0, 2.0000, 2.8284, 2.0000, 3.1623
2.0000, 0, 2.0000, 2.8284, 3.1623
2.8284, 2.0000, 0, 2.0000, 1.4142
2.0000, 2.8482, 2.0000, 0, 1.4142
3.1623, 3.1623, 1.4142, 1.4142, 0

At the Ripser live webpage, enter the following input (including choosing to upload that distance matrix file, as shown).

Screenshot of Risper live webpage

Ripser should give the following output in your browser.

Screenshot of persistence barcode output

Note that the 5 connected components merge into one, with merging events happening at scales \sqrt 2 and 2. There is a single 1-dimensional feature, beginning at scale parameter 2 and ending at scale parameter \sqrt 8.

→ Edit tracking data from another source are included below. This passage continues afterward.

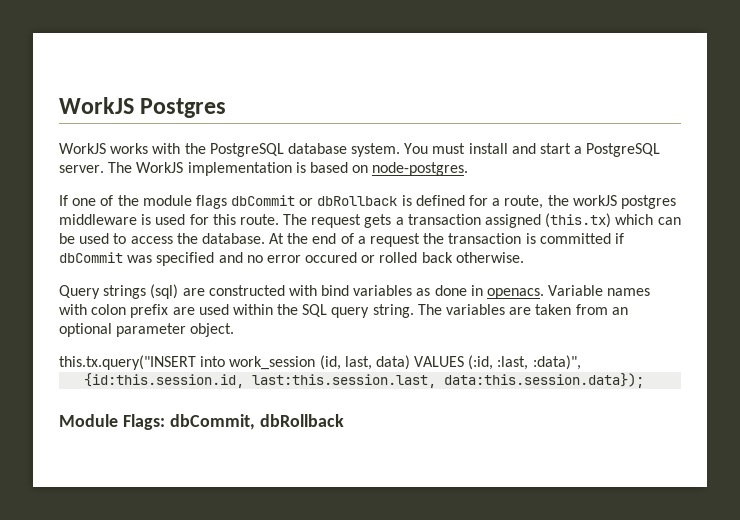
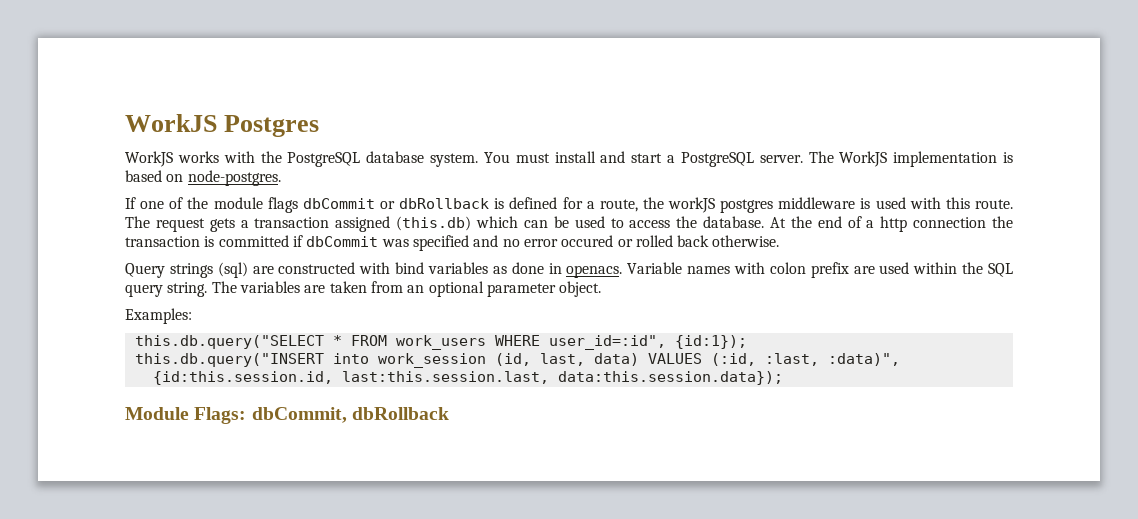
[189,214,209,225] for -> [909,197,941,209] with
[545,213,612,228] (this.tx) -> [396,216,472,231] (this.db)
[370,233,421,247] request -> [880,216,987,232] http connection
[59,355,196,370] this.tx.query("INSERT -> [125,308,192,324] [134,335,747,350] [134,353,324,367] Examples: // this.db.query("SELECT * FROM work_users WHERE user_id=:id", {id:1}); // this.db.query("INSERT

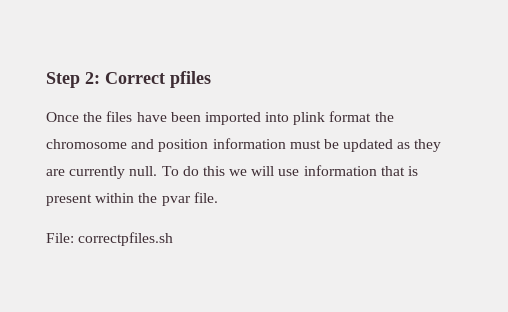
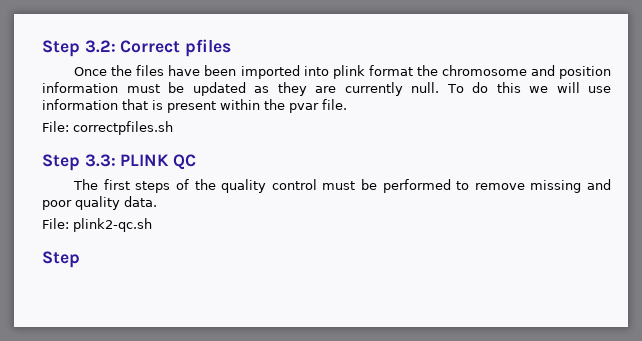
[46,72,100,88] Step 2: -> [42,40,116,57] Step 3.2:
(174, 239) none -> [42,154,197,171] [73,179,611,193] [42,196,157,210] [42,218,152,232] [42,251,80,268] // Step 3.3: PLINK QC // The first steps of the quality control must be performed to remove missing and poor quality data. // File: plink2-qc.sh // Step

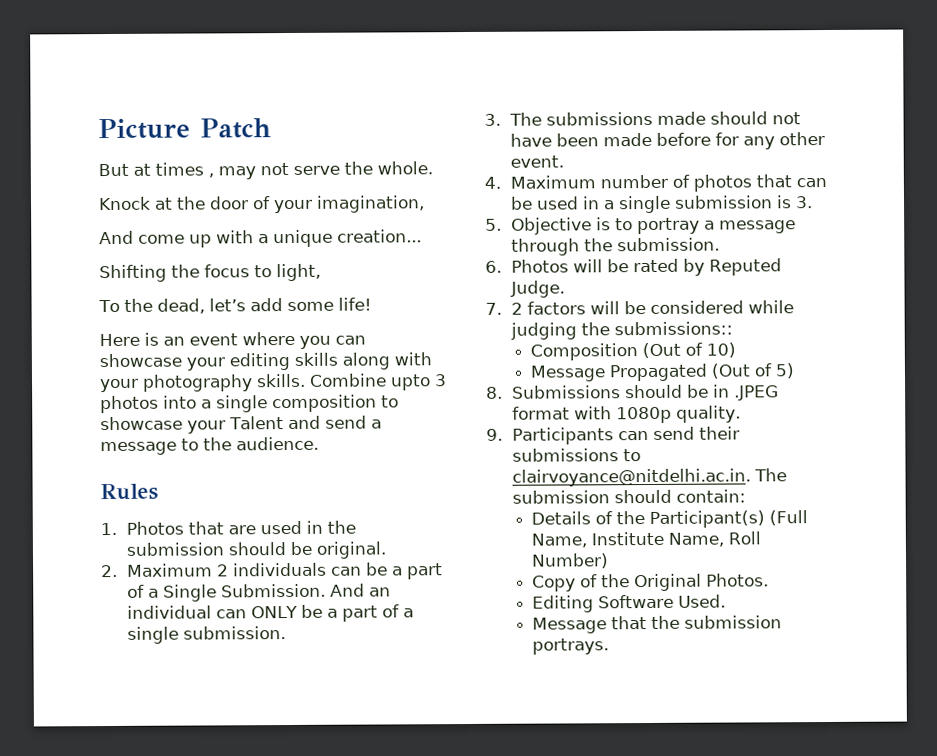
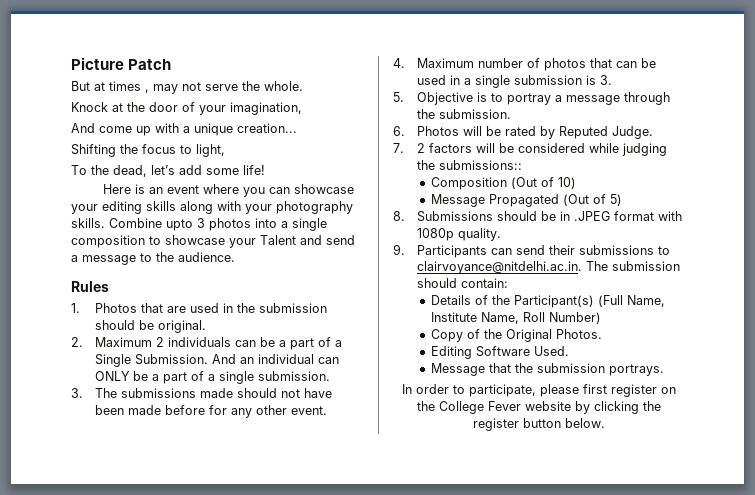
(609, 646) none -> [401,384,676,397] [416,401,661,414] [472,418,605,431] // In order to participate, please first register on the College Fever website by clicking the register button below.

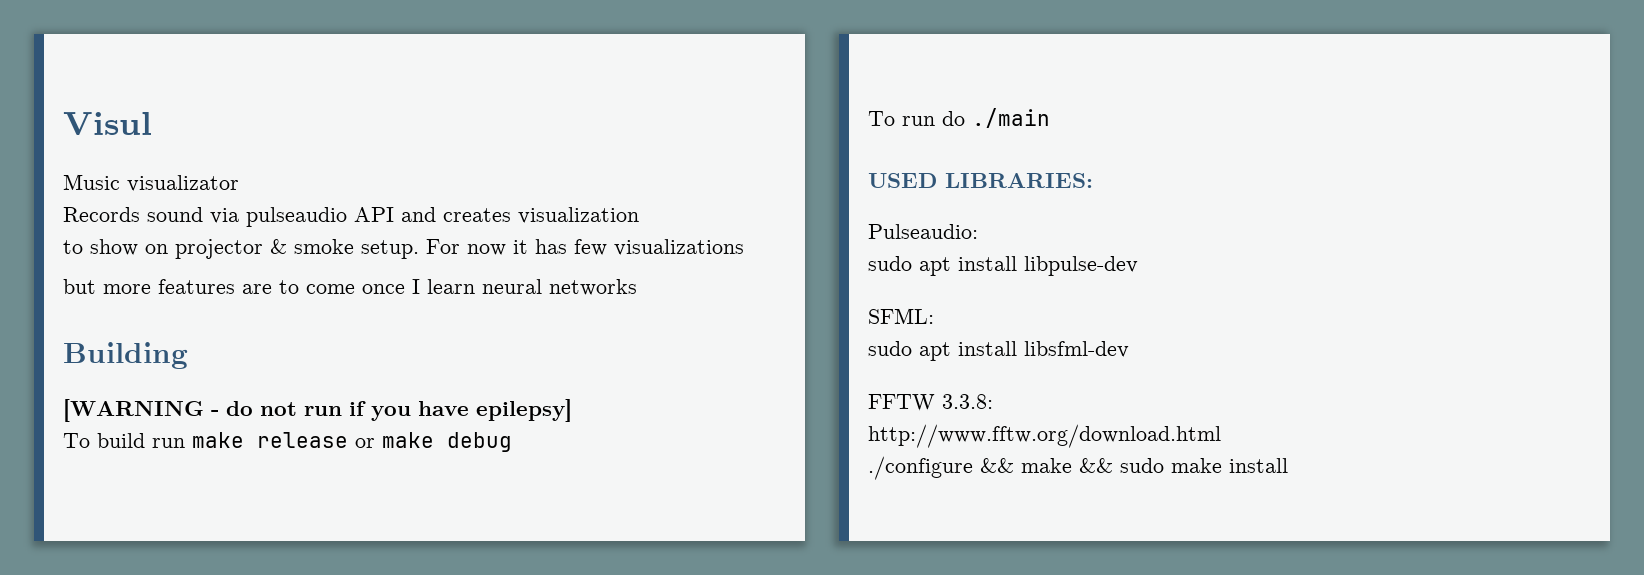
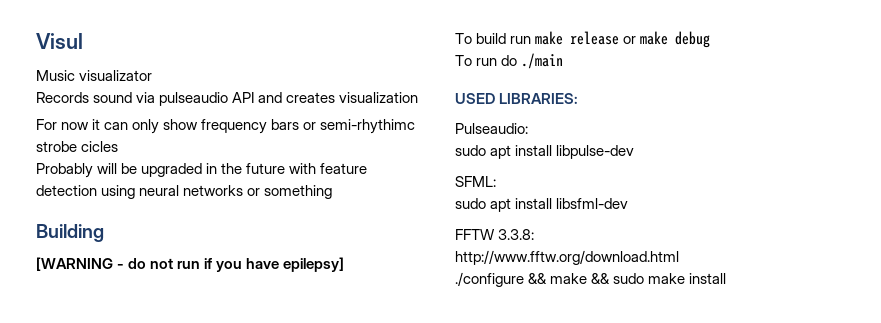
[63,239,744,259] [63,279,475,294] to show on projector & smoke setup. For now it has few visualizations // but more features are to come once I learn -> [36,119,416,134] [36,141,119,152] [36,163,368,178] [36,185,136,199] For now it can only show frequency bars or semi-rhythimc strobe cicles // Probably will be upgraded in the future with feature detection using
(637, 287) none -> [247,185,333,199] or something

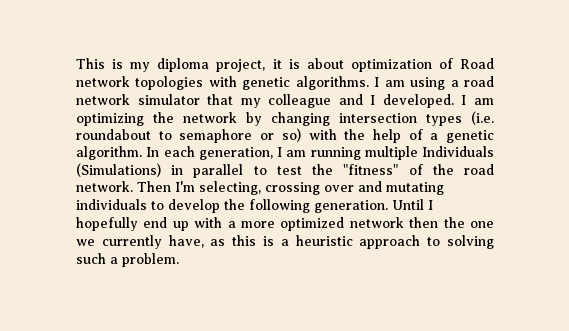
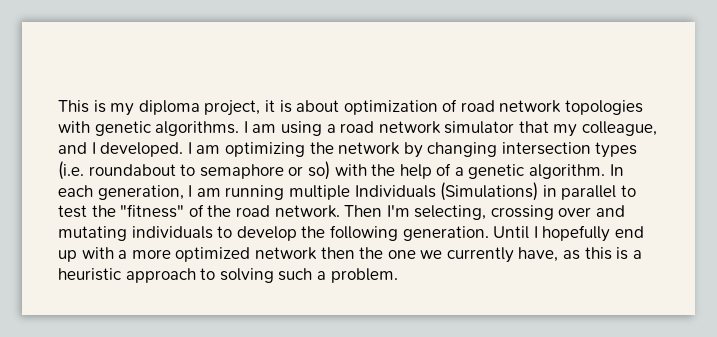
[460,58,495,69] Road -> [460,100,495,112] road
[268,94,332,108] colleague -> [582,121,658,136] colleague,

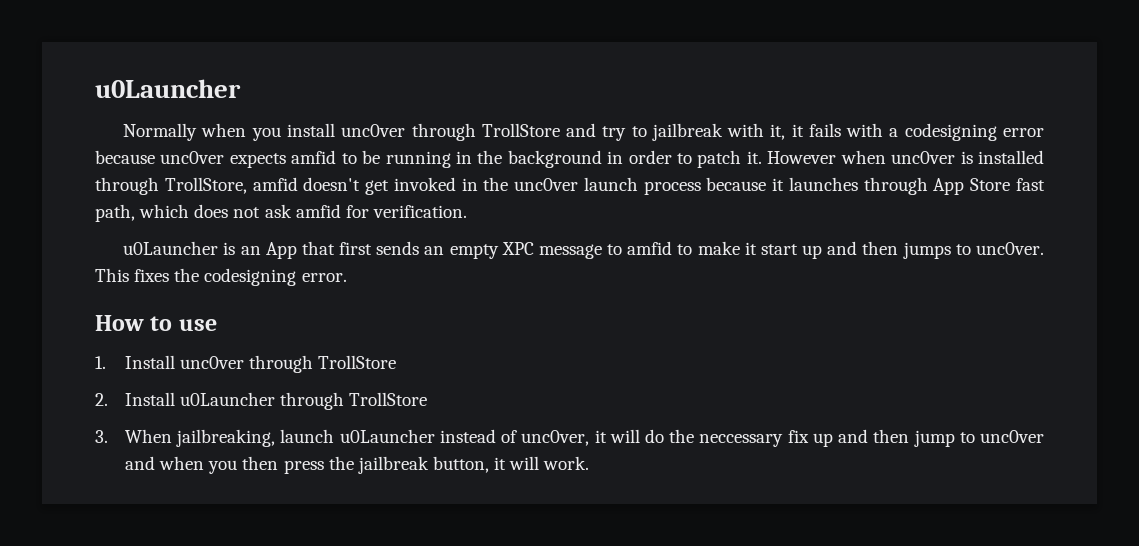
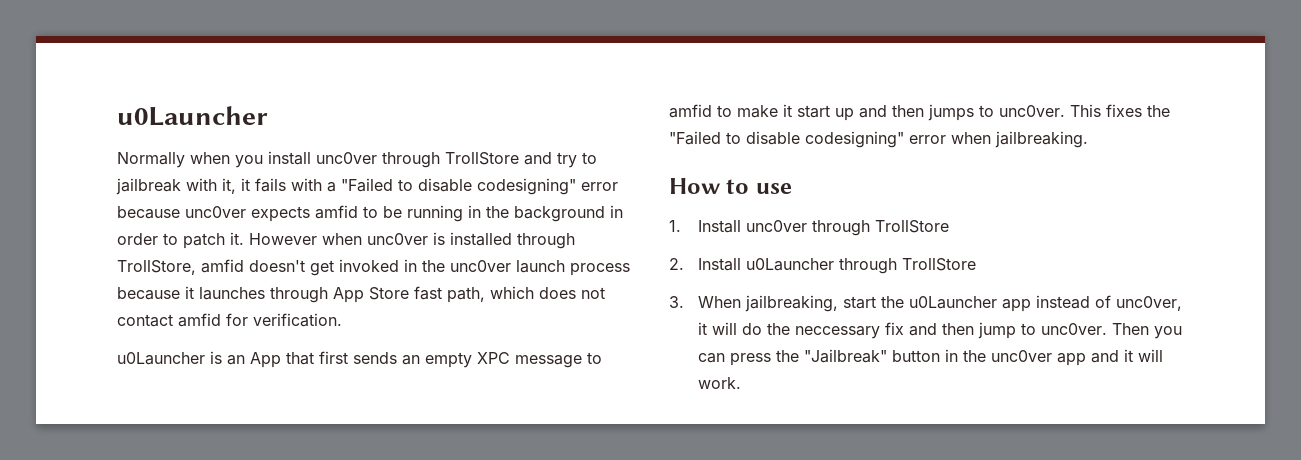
[904,123,997,141] codesigning -> [341,178,576,195] "Failed to disable codesigning"
[264,204,292,218] ask -> [117,314,173,327] contact
[204,268,347,286] codesigning error. -> [669,131,1088,148] "Failed to disable codesigning" error when jailbreaking.
[280,429,435,443] launch u0Launcher -> [842,296,1031,312] start the u0Launcher app
[812,433,833,447] up -> (904, 328) none
[980,430,1045,443] [125,456,489,474] unc0ver and when you then press the jailbreak button, -> [1040,323,1182,339] [697,349,1119,366] unc0ver. Then you can press the "Jailbreak" button in the unc0ver app and

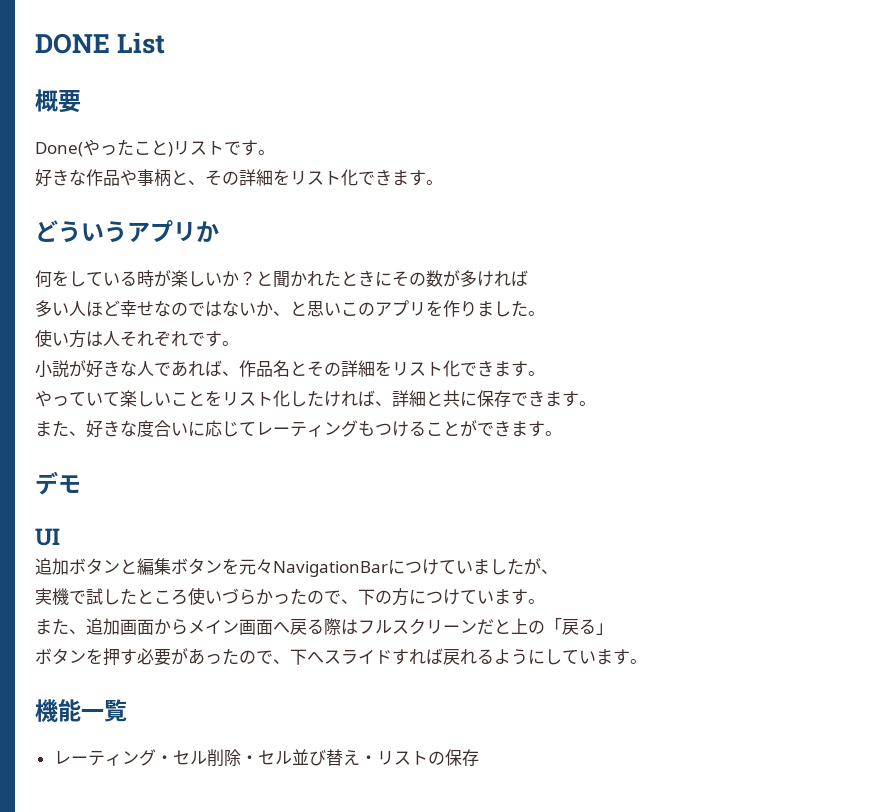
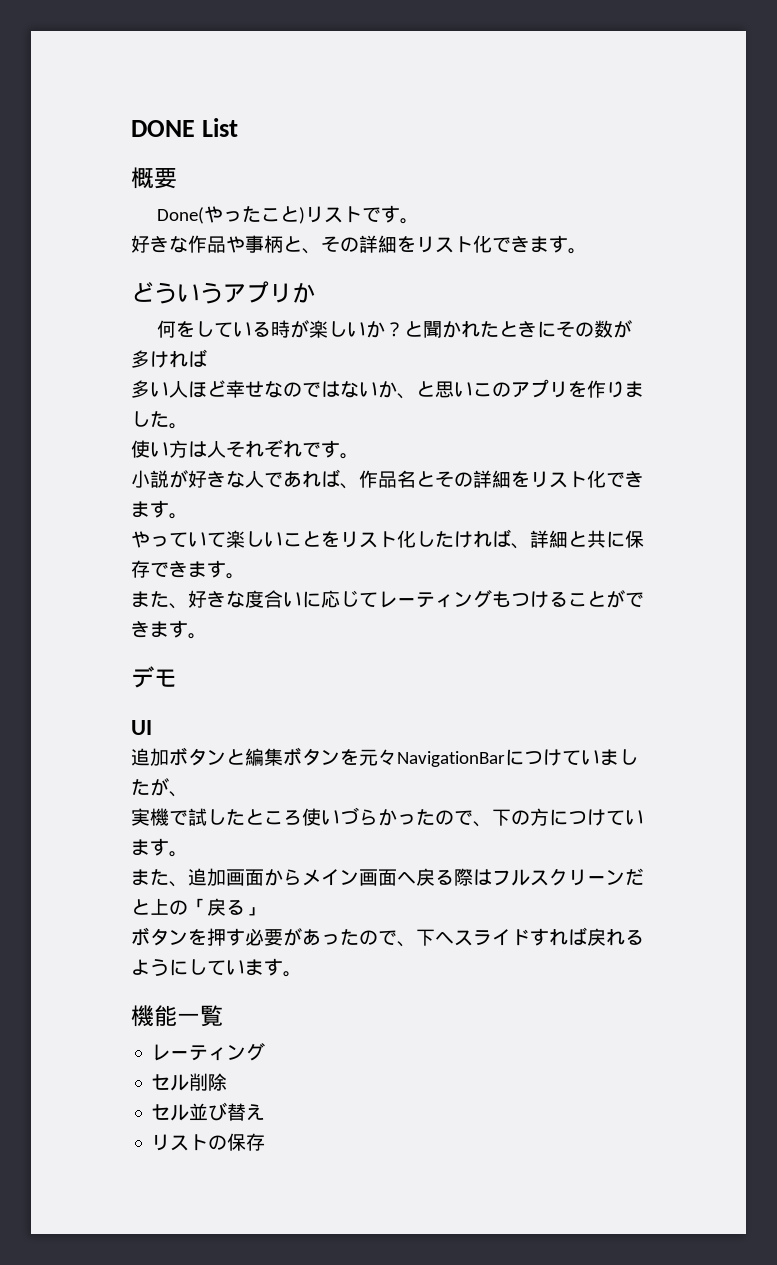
[155,755,173,764] ・ -> (266, 1052) //
[240,755,258,764] ・ -> (228, 1082) //
[359,755,377,764] ・ -> (266, 1112) //

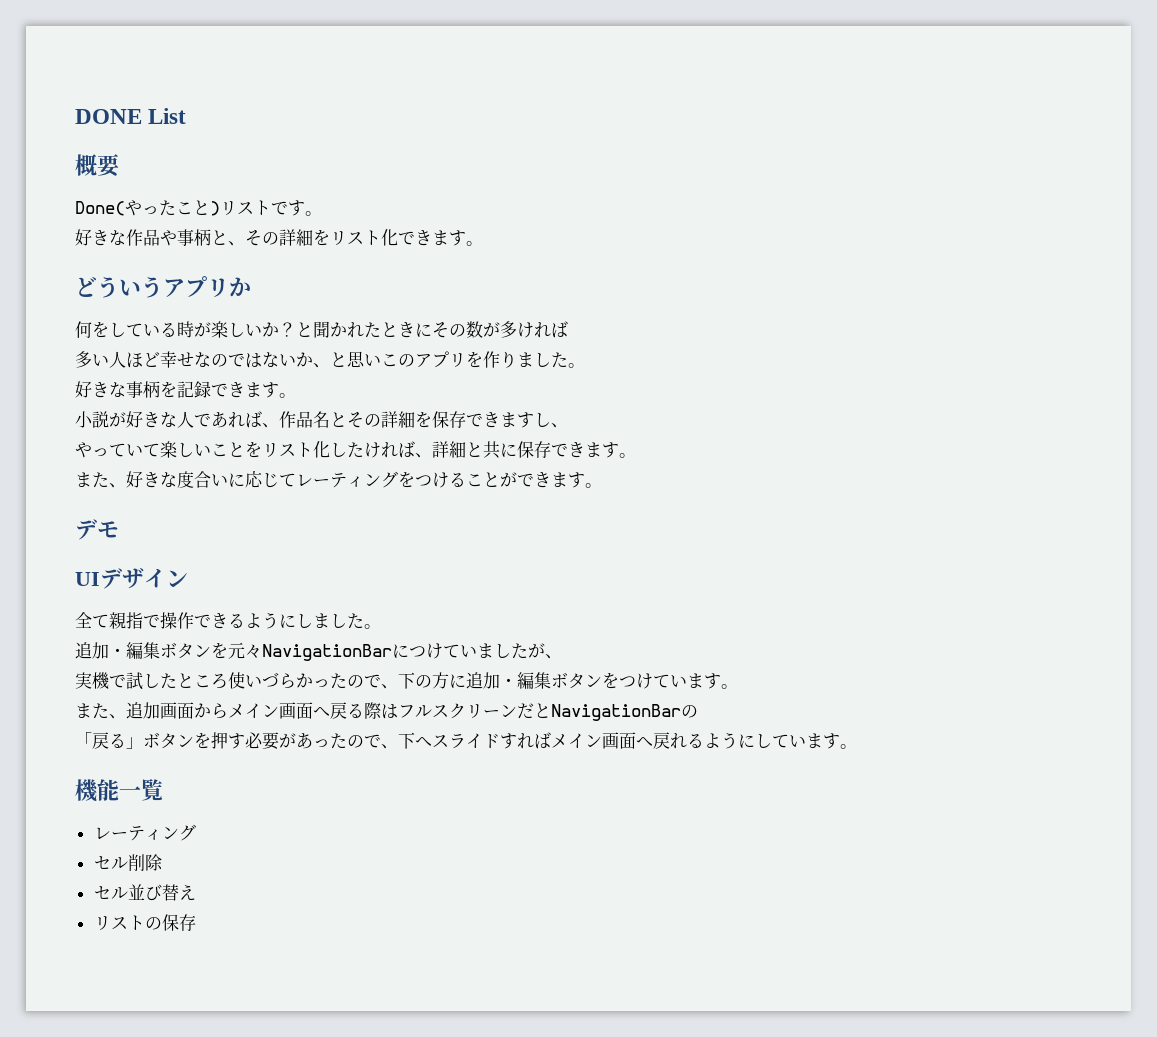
[131,439,321,458] 使い方は人それぞれで -> [75,381,262,398] 好きな事柄を記録できま
[530,470,644,488] [131,500,188,519] リスト化できます。 -> [432,411,568,428] 保存できますし、
[492,591,511,608] も -> [398,471,415,488] を
[131,747,245,766] // 追加ボタンと -> [100,568,188,589] [75,612,381,629] [75,642,126,659] デザイン // 全て親指で操作できるようにしました。 // 追加・
(568, 817) none -> [466,672,619,689] 追加・編集ボタンを
[150,898,188,915] 上の -> [551,704,698,721] NavigationBarの //
(264, 911) // -> (143, 743) none
(587, 936) none -> [551,732,653,749] メイン画面へ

House example - point cloud

Instead of loading a distance matrix, it is also possible to to load in a set of points in Euclidean space, listed by their Euclidean coordinates. See, for example, this file. It is the 5\times2 matrix corresponding to the same collection of 5 points in the plane. To input a point cloud in Ripser live, simply select the option "point cloud" instead of "distance matrix." You will get the same output as above!

Screenshot of point cloud input to Ripser live

Torus example

The following example computes the persistent homology barcodes of a 20\times20 grid of 400 points on the unit torus S^1\times S^1 in \mathbb{R}^4, where a small amount of noise has been added to each point. You can download the point cloud data file here. Only a subset of the intervals are shown below.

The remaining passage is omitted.